* _DATA PROVIDED_:
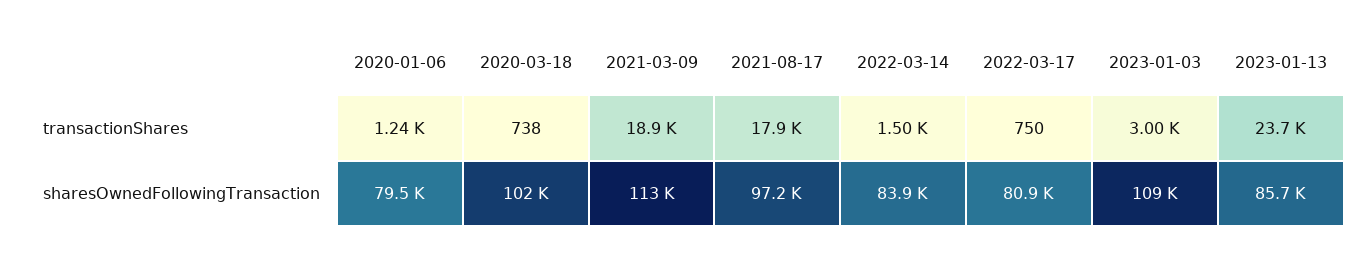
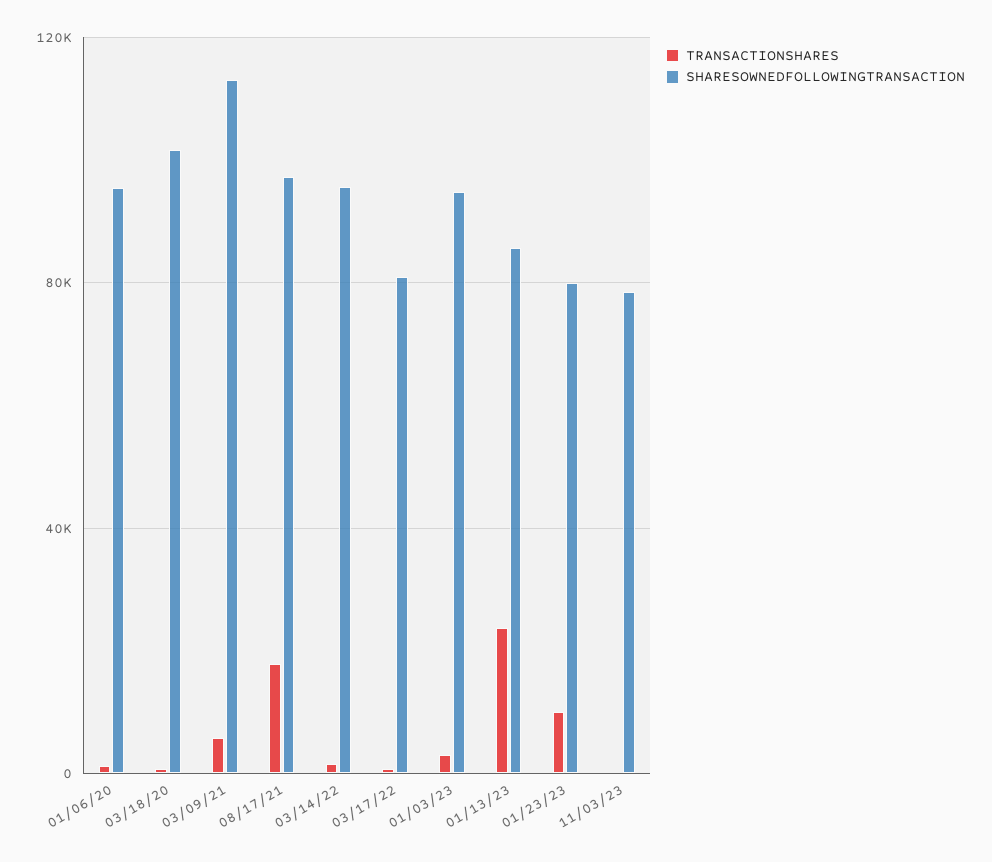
transactionShares, 2021-03-09: 18900 -> 5000
sharesOwnedFollowingTransaction, 2020-01-06: 79500 -> 95000
sharesOwnedFollowingTransaction, 2022-03-14: 83900 -> 95000
sharesOwnedFollowingTransaction, 2023-01-03: 109000 -> 95000
transactionShares, 01/23/23: none -> 10000
sharesOwnedFollowingTransaction, 01/23/23: none -> 80000
transactionShares, 11/03/23: none -> 0
sharesOwnedFollowingTransaction, 11/03/23: none -> 80000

* _EXERCISE DIRECTIONS_:
Exclude the images and copy every record above exactly.

* _RESULT FOR THIS EXERCISE_:
transactionShares, 2021-03-09: 18900 -> 5000
sharesOwnedFollowingTransaction, 2020-01-06: 79500 -> 95000
sharesOwnedFollowingTransaction, 2022-03-14: 83900 -> 95000
sharesOwnedFollowingTransaction, 2023-01-03: 109000 -> 95000
transactionShares, 01/23/23: none -> 10000
sharesOwnedFollowingTransaction, 01/23/23: none -> 80000
transactionShares, 11/03/23: none -> 0
sharesOwnedFollowingTransaction, 11/03/23: none -> 80000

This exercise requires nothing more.